Das 26-jährige Opfer war in Mazedonien nach muslimischer Tradition mit Amir I. getraut worden und Ende 2002 ohne gültige Papiere in Deutschland eingereist. Hier wurde sie nach Überzeugung des Gerichtes von Amir I. in der Wohnung eingesperrt und wiederholt geschlagen, mehrfach auch mit Gegenständen wie Gürtel und Nudelholz. Mit einem Sprung aus dem Fenster versuchte die schwangere Frau schließlich, ihrem Leiden ein Ende zu setzen. Sie erlitt einen Beckenbruch und eine Fehlgeburt.

Dass Fahriye S. nunmehr offenbar psychisch erkrankt ist, nahm Anwalt Günnemann zum Anlass, ihr mangelnde Glaubwürdigkeit zu unterstellen. Eine psychologische Gutachterin hingegen führte aus, dass der Fenstersprung eine suizidale Handlung als Folge von Misshandlungen war, Hinweise auf psychische Störungen gebe es nicht. Während ihres Krankenhausaufenthaltes nach dem Fenstersprung waren großflächige Blutergüsse festgestellt worden, die offenkundig von Misshandlungen herrührten. Auch der Vorwurf der Freiheitsberaubung wurde durch die Polizei, die nach dem Fenstersprung den Tatort untersuchte, bestätigt.

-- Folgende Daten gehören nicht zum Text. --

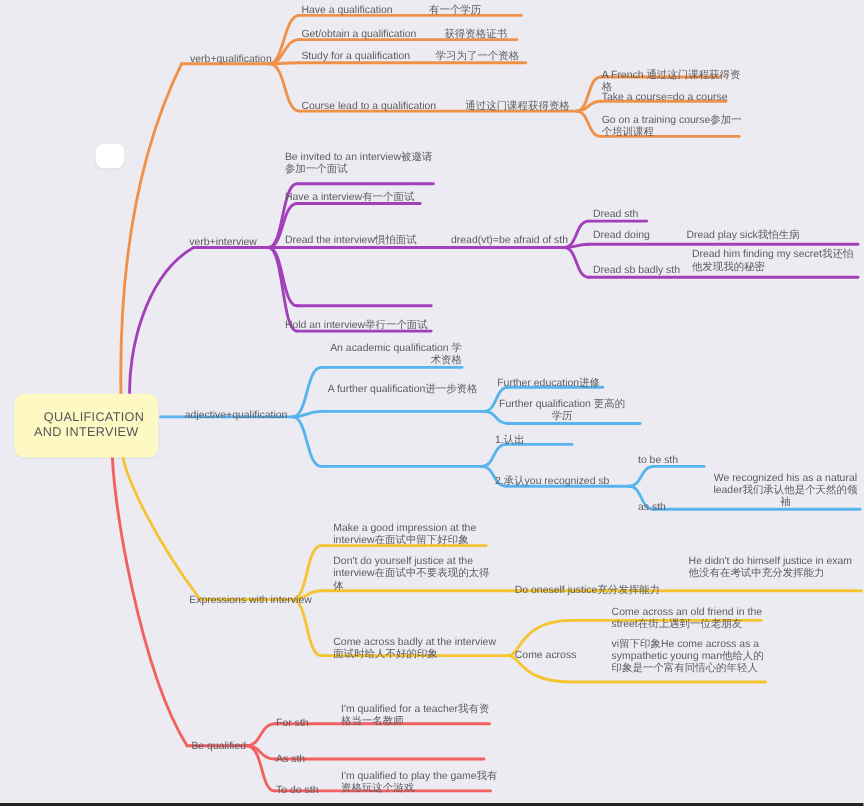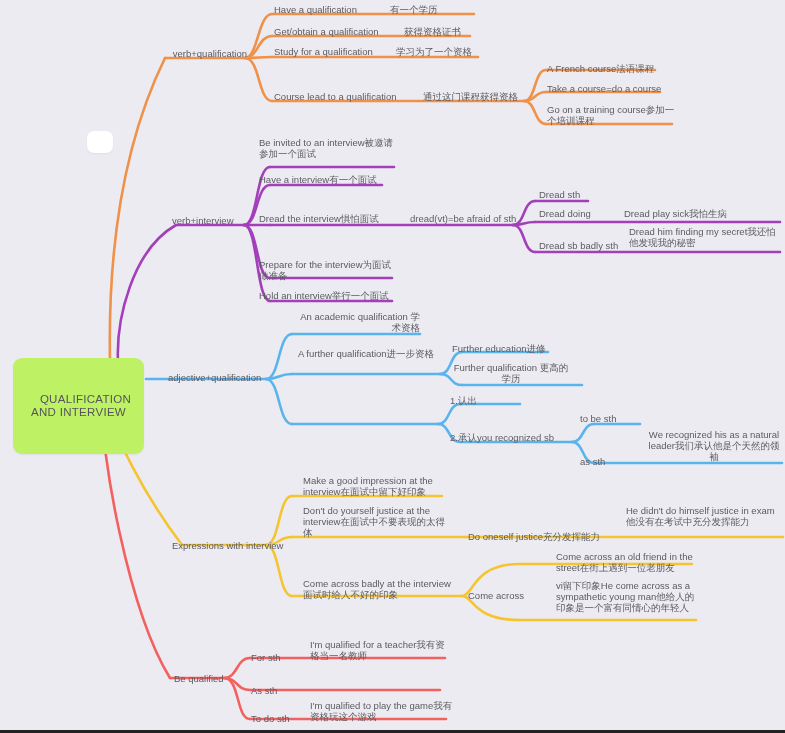"A French course法语课程" div.node { text: course法语课程 -> 通过这门课程获得资格 }
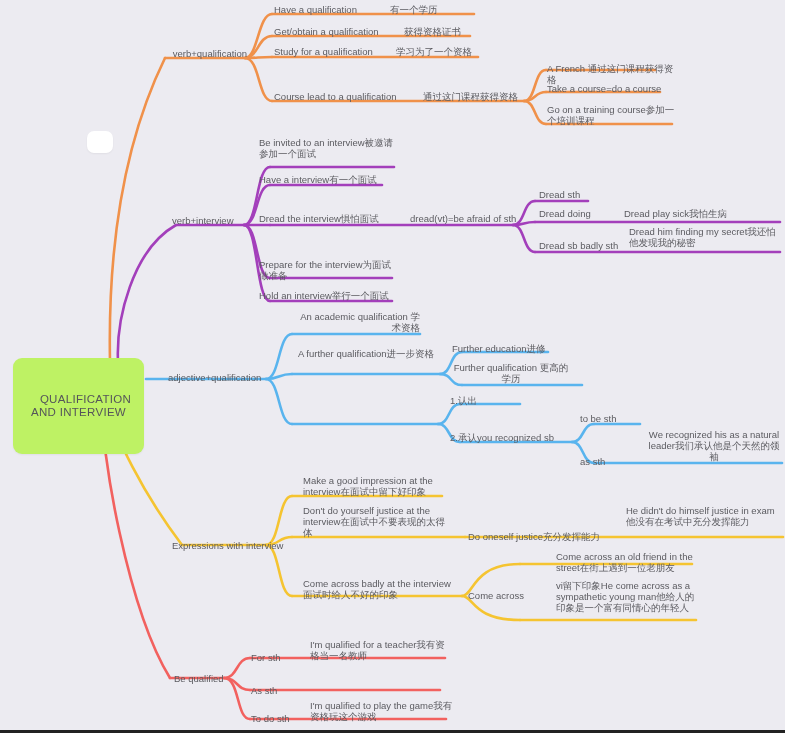"Prepare for the interview为面试做准备" div.node { html: <div>Prepare for the interview为面试做准备</div> -> none }
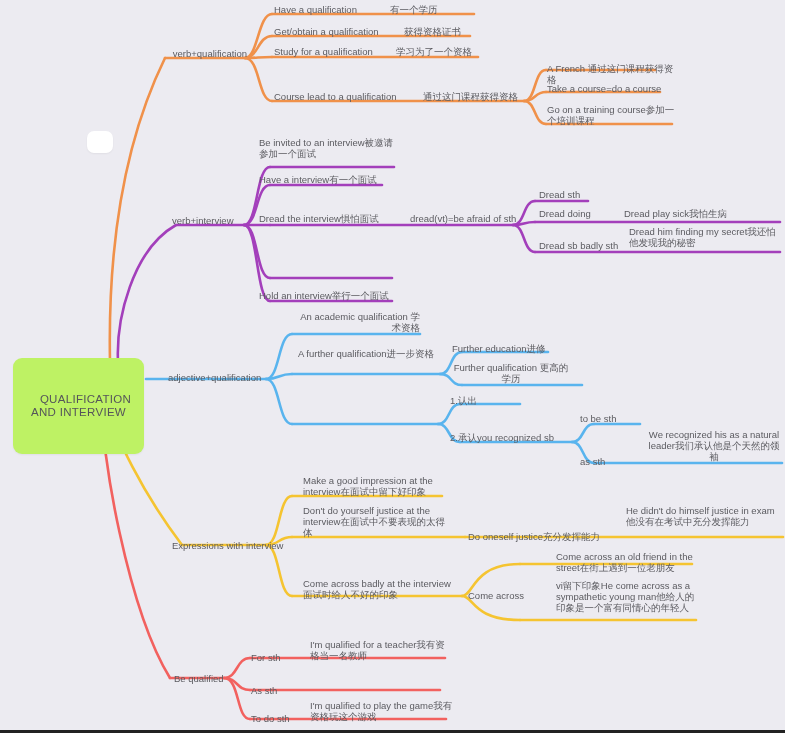"QUALIFICATION AND INTERVIEW" .root { background: #bef264 -> #fef9c3; padding: 21px 8px -> 2px 8px }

Die Staatsanwaltschaft hatte anders als die Verteidigung keinen Zweifel an der Glaubwürdigkeit des Opfers. Alle Aussagen seien stimmig und passten ins Bild der von der Geschädigten dargestellten Leidensgeschichte. Die junge Frau sei zur Heirat mit Amir I. gezwungen und von ihrer Familie unterdrückt worden, was den Mangel an expliziten, den Angeklagten belastenden Zeugenaussagen erkläre.

Der Amtsrichter bedauerte in seiner Urteilsbegründung, dass das Gericht nicht „hinter die ganze Wahrheit“ gekommen sei. Und fügte hinzu: „Es mag sein, dass es in Mazedonien Standard ist, wenn Männer Frauen wie ihren Besitz behandeln.“ Das Motto „andere Länder, andere Sitten“ gelte aber in einem so schweren Fall von Misshandlung und Unterdrückung nicht.